-- Source information --
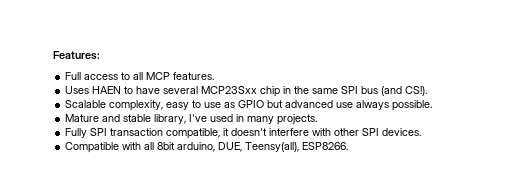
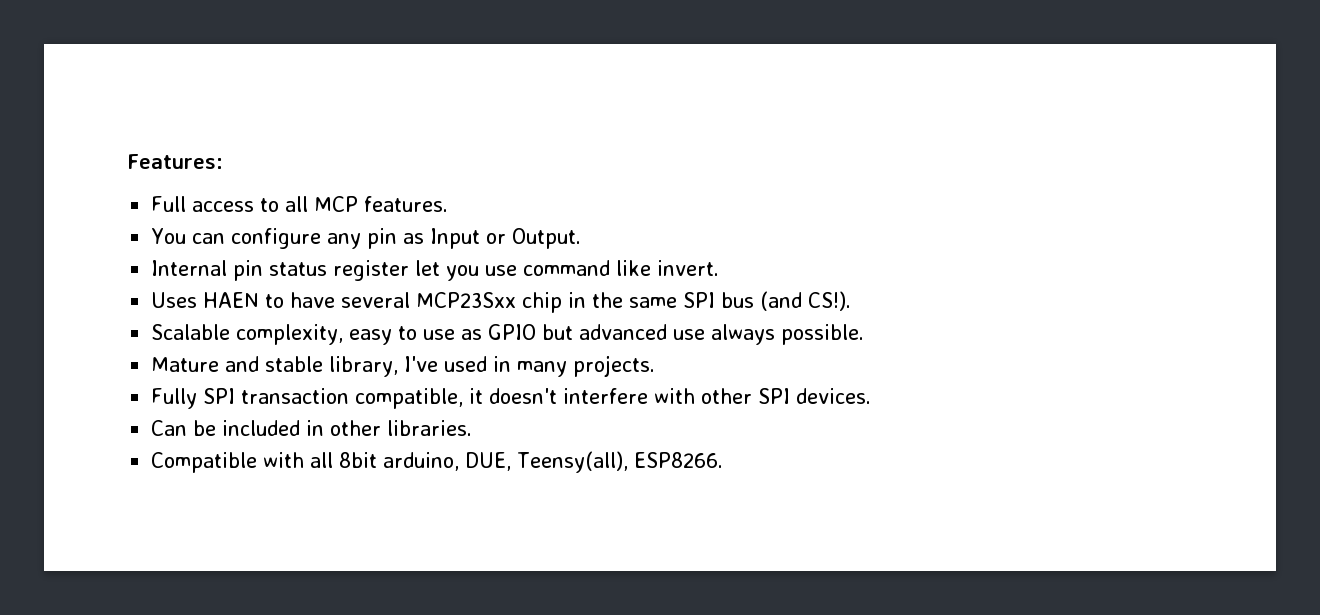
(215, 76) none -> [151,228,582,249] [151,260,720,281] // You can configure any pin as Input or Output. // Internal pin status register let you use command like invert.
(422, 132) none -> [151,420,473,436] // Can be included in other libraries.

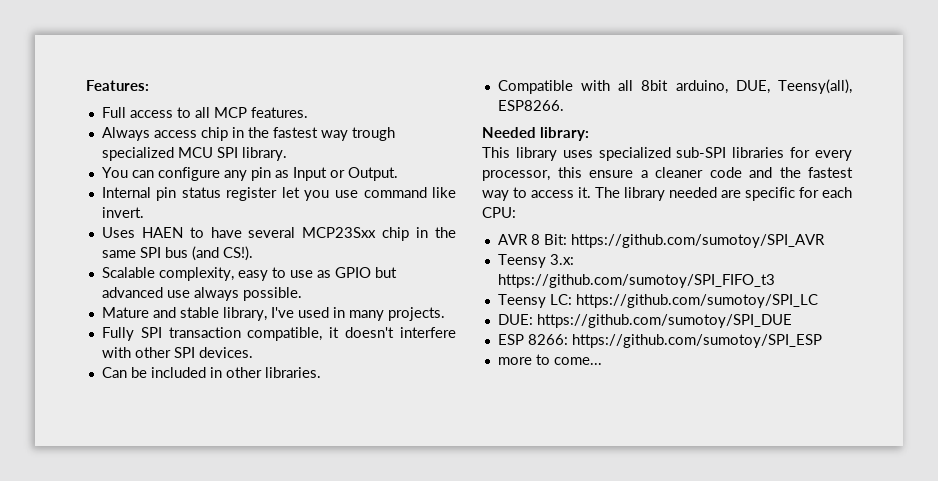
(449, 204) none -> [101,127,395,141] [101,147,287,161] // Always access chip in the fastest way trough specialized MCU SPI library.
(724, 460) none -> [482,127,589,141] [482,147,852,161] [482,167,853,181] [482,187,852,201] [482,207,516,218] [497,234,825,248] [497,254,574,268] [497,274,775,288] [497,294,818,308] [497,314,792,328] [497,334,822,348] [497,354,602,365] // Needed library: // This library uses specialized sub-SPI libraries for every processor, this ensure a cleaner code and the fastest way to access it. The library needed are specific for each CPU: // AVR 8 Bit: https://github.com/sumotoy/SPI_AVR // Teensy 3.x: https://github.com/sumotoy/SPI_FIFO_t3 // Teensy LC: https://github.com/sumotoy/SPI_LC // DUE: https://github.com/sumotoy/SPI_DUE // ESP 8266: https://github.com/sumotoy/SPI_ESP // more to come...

---

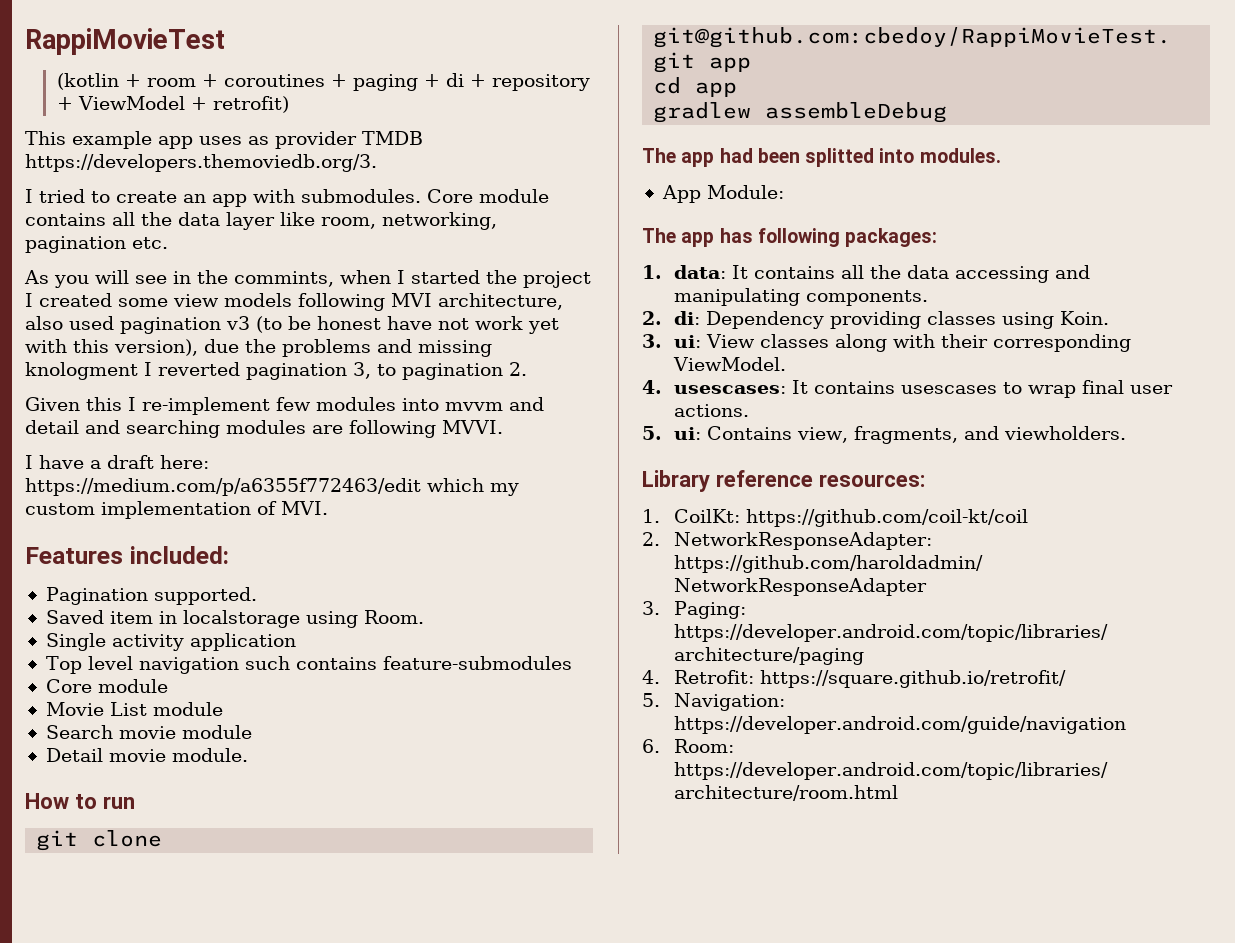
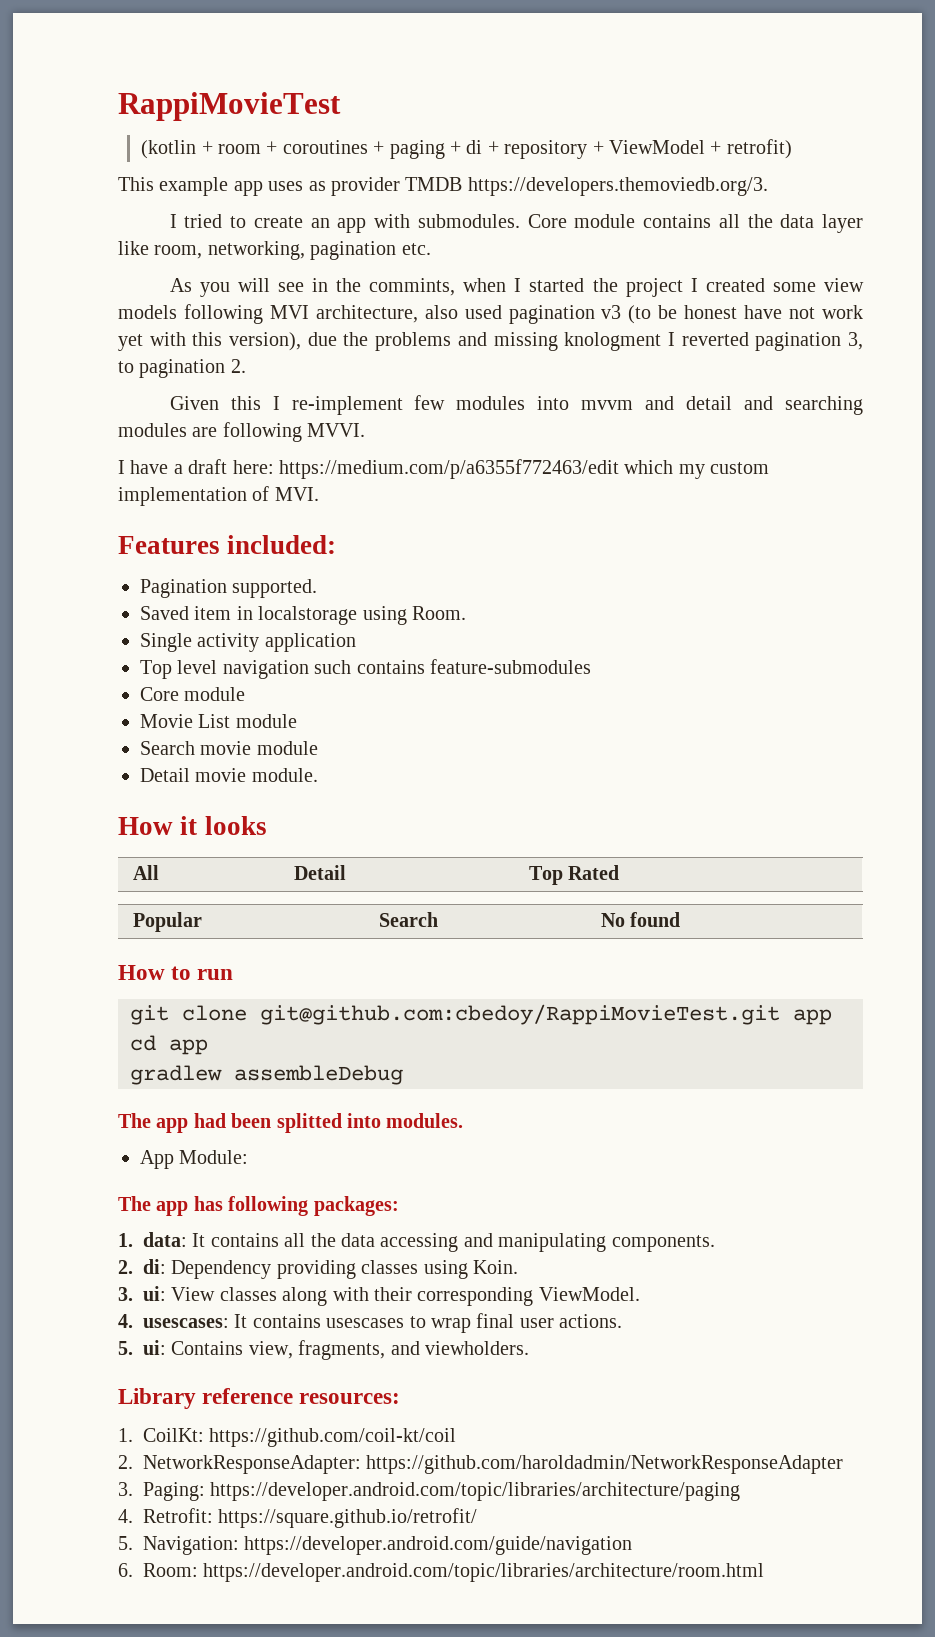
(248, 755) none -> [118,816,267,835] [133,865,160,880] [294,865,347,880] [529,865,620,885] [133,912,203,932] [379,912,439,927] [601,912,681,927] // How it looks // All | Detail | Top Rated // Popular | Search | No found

-- Your goal --
Check every line of the data, and copy the ones that contain "fastest".

-- Answer for this exercise --
(449, 204) none -> [101,127,395,141] [101,147,287,161] // Always access chip in the fastest way trough specialized MCU SPI library.
(724, 460) none -> [482,127,589,141] [482,147,852,161] [482,167,853,181] [482,187,852,201] [482,207,516,218] [497,234,825,248] [497,254,574,268] [497,274,775,288] [497,294,818,308] [497,314,792,328] [497,334,822,348] [497,354,602,365] // Needed library: // This library uses specialized sub-SPI libraries for every processor, this ensure a cleaner code and the fastest way to access it. The library needed are specific for each CPU: // AVR 8 Bit: https://github.com/sumotoy/SPI_AVR // Teensy 3.x: https://github.com/sumotoy/SPI_FIFO_t3 // Teensy LC: https://github.com/sumotoy/SPI_LC // DUE: https://github.com/sumotoy/SPI_DUE // ESP 8266: https://github.com/sumotoy/SPI_ESP // more to come...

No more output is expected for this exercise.